[Given entries Boundary: Start]

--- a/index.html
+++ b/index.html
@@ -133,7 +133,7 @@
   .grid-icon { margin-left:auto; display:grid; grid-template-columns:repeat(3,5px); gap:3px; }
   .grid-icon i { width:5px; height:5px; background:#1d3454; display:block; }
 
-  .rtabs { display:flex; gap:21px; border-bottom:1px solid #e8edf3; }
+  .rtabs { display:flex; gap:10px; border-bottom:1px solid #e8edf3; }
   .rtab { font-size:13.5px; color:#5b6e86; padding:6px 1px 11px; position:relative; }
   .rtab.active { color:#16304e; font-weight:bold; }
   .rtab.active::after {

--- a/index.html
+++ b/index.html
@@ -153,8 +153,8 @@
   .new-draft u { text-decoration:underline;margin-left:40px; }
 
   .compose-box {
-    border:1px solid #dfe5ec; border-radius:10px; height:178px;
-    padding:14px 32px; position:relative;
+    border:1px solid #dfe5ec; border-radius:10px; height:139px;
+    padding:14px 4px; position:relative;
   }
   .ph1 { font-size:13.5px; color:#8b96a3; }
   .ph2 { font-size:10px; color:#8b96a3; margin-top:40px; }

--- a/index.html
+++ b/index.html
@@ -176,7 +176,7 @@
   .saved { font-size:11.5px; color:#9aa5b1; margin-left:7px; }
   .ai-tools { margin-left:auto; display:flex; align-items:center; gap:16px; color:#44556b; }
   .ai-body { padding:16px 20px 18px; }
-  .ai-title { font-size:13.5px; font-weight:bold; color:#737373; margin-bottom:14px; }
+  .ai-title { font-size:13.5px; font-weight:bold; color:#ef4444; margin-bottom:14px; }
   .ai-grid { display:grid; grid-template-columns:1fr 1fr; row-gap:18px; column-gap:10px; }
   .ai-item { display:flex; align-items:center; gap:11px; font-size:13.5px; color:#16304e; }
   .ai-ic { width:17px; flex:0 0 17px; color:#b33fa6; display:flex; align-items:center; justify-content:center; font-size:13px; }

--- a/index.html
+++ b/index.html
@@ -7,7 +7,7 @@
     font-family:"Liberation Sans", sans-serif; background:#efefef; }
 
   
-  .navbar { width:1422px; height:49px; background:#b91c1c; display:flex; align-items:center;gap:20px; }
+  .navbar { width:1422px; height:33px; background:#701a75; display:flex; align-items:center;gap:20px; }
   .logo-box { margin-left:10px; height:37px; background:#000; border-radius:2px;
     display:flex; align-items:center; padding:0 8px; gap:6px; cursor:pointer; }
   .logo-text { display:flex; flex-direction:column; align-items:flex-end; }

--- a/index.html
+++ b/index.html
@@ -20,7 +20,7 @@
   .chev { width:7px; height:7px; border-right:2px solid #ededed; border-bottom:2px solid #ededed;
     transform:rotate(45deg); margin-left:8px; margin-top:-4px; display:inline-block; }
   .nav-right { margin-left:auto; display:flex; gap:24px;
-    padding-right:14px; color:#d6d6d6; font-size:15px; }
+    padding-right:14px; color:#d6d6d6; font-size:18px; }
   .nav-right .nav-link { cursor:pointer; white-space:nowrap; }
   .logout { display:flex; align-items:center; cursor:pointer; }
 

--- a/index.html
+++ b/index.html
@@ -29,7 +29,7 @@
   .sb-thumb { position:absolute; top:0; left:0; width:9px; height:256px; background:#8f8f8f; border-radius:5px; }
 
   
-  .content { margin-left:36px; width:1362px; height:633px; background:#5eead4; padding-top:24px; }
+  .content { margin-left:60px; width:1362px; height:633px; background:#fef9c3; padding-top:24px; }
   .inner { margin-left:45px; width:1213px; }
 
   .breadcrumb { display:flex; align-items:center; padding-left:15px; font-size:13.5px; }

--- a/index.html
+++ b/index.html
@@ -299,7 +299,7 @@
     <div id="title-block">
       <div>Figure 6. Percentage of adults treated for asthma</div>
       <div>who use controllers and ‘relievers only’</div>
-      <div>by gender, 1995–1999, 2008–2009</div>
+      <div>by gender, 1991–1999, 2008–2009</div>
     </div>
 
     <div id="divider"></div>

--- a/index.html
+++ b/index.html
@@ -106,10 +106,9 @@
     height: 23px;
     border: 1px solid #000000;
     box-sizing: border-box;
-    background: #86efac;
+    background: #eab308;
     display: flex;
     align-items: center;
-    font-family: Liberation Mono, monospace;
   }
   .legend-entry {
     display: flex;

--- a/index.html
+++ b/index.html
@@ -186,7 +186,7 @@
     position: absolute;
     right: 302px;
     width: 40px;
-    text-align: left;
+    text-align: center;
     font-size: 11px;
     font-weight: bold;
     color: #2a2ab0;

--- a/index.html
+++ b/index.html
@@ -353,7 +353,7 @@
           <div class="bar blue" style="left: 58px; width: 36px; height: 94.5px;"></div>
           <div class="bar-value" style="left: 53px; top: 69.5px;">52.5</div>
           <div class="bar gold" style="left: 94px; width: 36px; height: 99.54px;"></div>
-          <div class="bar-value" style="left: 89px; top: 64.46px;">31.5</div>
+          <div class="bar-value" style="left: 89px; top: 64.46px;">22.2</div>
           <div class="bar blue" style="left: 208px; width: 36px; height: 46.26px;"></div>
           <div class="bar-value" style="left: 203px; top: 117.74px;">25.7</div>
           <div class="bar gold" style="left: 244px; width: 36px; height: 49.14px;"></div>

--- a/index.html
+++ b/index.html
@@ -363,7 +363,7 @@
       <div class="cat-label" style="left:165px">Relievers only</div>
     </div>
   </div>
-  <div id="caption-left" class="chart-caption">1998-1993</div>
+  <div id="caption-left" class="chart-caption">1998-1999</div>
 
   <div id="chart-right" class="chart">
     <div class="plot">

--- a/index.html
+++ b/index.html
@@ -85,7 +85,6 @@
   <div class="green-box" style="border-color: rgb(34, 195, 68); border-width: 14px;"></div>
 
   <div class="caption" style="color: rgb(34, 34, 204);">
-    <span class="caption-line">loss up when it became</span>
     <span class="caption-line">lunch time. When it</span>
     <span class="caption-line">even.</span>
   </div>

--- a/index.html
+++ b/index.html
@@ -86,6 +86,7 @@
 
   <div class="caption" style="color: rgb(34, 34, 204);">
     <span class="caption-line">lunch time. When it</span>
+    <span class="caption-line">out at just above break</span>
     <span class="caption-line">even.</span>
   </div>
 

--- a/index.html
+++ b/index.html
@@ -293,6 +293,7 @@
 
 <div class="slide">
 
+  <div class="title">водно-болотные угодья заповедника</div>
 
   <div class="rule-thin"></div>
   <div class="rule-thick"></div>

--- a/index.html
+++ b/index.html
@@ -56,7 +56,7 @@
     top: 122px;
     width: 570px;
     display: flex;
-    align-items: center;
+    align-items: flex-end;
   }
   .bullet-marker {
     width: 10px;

[Given entries Boundary: End]

→ Exercise aim: Word for word, give the material above a second time.

→ Solution for this exercise:
--- a/index.html
+++ b/index.html
@@ -133,7 +133,7 @@
   .grid-icon { margin-left:auto; display:grid; grid-template-columns:repeat(3,5px); gap:3px; }
   .grid-icon i { width:5px; height:5px; background:#1d3454; display:block; }
 
-  .rtabs { display:flex; gap:21px; border-bottom:1px solid #e8edf3; }
+  .rtabs { display:flex; gap:10px; border-bottom:1px solid #e8edf3; }
   .rtab { font-size:13.5px; color:#5b6e86; padding:6px 1px 11px; position:relative; }
   .rtab.active { color:#16304e; font-weight:bold; }
   .rtab.active::after {

--- a/index.html
+++ b/index.html
@@ -153,8 +153,8 @@
   .new-draft u { text-decoration:underline;margin-left:40px; }
 
   .compose-box {
-    border:1px solid #dfe5ec; border-radius:10px; height:178px;
-    padding:14px 32px; position:relative;
+    border:1px solid #dfe5ec; border-radius:10px; height:139px;
+    padding:14px 4px; position:relative;
   }
   .ph1 { font-size:13.5px; color:#8b96a3; }
   .ph2 { font-size:10px; color:#8b96a3; margin-top:40px; }

--- a/index.html
+++ b/index.html
@@ -176,7 +176,7 @@
   .saved { font-size:11.5px; color:#9aa5b1; margin-left:7px; }
   .ai-tools { margin-left:auto; display:flex; align-items:center; gap:16px; color:#44556b; }
   .ai-body { padding:16px 20px 18px; }
-  .ai-title { font-size:13.5px; font-weight:bold; color:#737373; margin-bottom:14px; }
+  .ai-title { font-size:13.5px; font-weight:bold; color:#ef4444; margin-bottom:14px; }
   .ai-grid { display:grid; grid-template-columns:1fr 1fr; row-gap:18px; column-gap:10px; }
   .ai-item { display:flex; align-items:center; gap:11px; font-size:13.5px; color:#16304e; }
   .ai-ic { width:17px; flex:0 0 17px; color:#b33fa6; display:flex; align-items:center; justify-content:center; font-size:13px; }

--- a/index.html
+++ b/index.html
@@ -7,7 +7,7 @@
     font-family:"Liberation Sans", sans-serif; background:#efefef; }
 
   
-  .navbar { width:1422px; height:49px; background:#b91c1c; display:flex; align-items:center;gap:20px; }
+  .navbar { width:1422px; height:33px; background:#701a75; display:flex; align-items:center;gap:20px; }
   .logo-box { margin-left:10px; height:37px; background:#000; border-radius:2px;
     display:flex; align-items:center; padding:0 8px; gap:6px; cursor:pointer; }
   .logo-text { display:flex; flex-direction:column; align-items:flex-end; }

--- a/index.html
+++ b/index.html
@@ -20,7 +20,7 @@
   .chev { width:7px; height:7px; border-right:2px solid #ededed; border-bottom:2px solid #ededed;
     transform:rotate(45deg); margin-left:8px; margin-top:-4px; display:inline-block; }
   .nav-right { margin-left:auto; display:flex; gap:24px;
-    padding-right:14px; color:#d6d6d6; font-size:15px; }
+    padding-right:14px; color:#d6d6d6; font-size:18px; }
   .nav-right .nav-link { cursor:pointer; white-space:nowrap; }
   .logout { display:flex; align-items:center; cursor:pointer; }
 

--- a/index.html
+++ b/index.html
@@ -29,7 +29,7 @@
   .sb-thumb { position:absolute; top:0; left:0; width:9px; height:256px; background:#8f8f8f; border-radius:5px; }
 
   
-  .content { margin-left:36px; width:1362px; height:633px; background:#5eead4; padding-top:24px; }
+  .content { margin-left:60px; width:1362px; height:633px; background:#fef9c3; padding-top:24px; }
   .inner { margin-left:45px; width:1213px; }
 
   .breadcrumb { display:flex; align-items:center; padding-left:15px; font-size:13.5px; }

--- a/index.html
+++ b/index.html
@@ -299,7 +299,7 @@
     <div id="title-block">
       <div>Figure 6. Percentage of adults treated for asthma</div>
       <div>who use controllers and ‘relievers only’</div>
-      <div>by gender, 1995–1999, 2008–2009</div>
+      <div>by gender, 1991–1999, 2008–2009</div>
     </div>
 
     <div id="divider"></div>

--- a/index.html
+++ b/index.html
@@ -106,10 +106,9 @@
     height: 23px;
     border: 1px solid #000000;
     box-sizing: border-box;
-    background: #86efac;
+    background: #eab308;
     display: flex;
     align-items: center;
-    font-family: Liberation Mono, monospace;
   }
   .legend-entry {
     display: flex;

--- a/index.html
+++ b/index.html
@@ -186,7 +186,7 @@
     position: absolute;
     right: 302px;
     width: 40px;
-    text-align: left;
+    text-align: center;
     font-size: 11px;
     font-weight: bold;
     color: #2a2ab0;

--- a/index.html
+++ b/index.html
@@ -353,7 +353,7 @@
           <div class="bar blue" style="left: 58px; width: 36px; height: 94.5px;"></div>
           <div class="bar-value" style="left: 53px; top: 69.5px;">52.5</div>
           <div class="bar gold" style="left: 94px; width: 36px; height: 99.54px;"></div>
-          <div class="bar-value" style="left: 89px; top: 64.46px;">31.5</div>
+          <div class="bar-value" style="left: 89px; top: 64.46px;">22.2</div>
           <div class="bar blue" style="left: 208px; width: 36px; height: 46.26px;"></div>
           <div class="bar-value" style="left: 203px; top: 117.74px;">25.7</div>
           <div class="bar gold" style="left: 244px; width: 36px; height: 49.14px;"></div>

--- a/index.html
+++ b/index.html
@@ -363,7 +363,7 @@
       <div class="cat-label" style="left:165px">Relievers only</div>
     </div>
   </div>
-  <div id="caption-left" class="chart-caption">1998-1993</div>
+  <div id="caption-left" class="chart-caption">1998-1999</div>
 
   <div id="chart-right" class="chart">
     <div class="plot">

--- a/index.html
+++ b/index.html
@@ -85,7 +85,6 @@
   <div class="green-box" style="border-color: rgb(34, 195, 68); border-width: 14px;"></div>
 
   <div class="caption" style="color: rgb(34, 34, 204);">
-    <span class="caption-line">loss up when it became</span>
     <span class="caption-line">lunch time. When it</span>
     <span class="caption-line">even.</span>
   </div>

--- a/index.html
+++ b/index.html
@@ -86,6 +86,7 @@
 
   <div class="caption" style="color: rgb(34, 34, 204);">
     <span class="caption-line">lunch time. When it</span>
+    <span class="caption-line">out at just above break</span>
     <span class="caption-line">even.</span>
   </div>
 

--- a/index.html
+++ b/index.html
@@ -293,6 +293,7 @@
 
 <div class="slide">
 
+  <div class="title">водно-болотные угодья заповедника</div>
 
   <div class="rule-thin"></div>
   <div class="rule-thick"></div>

--- a/index.html
+++ b/index.html
@@ -56,7 +56,7 @@
     top: 122px;
     width: 570px;
     display: flex;
-    align-items: center;
+    align-items: flex-end;
   }
   .bullet-marker {
     width: 10px;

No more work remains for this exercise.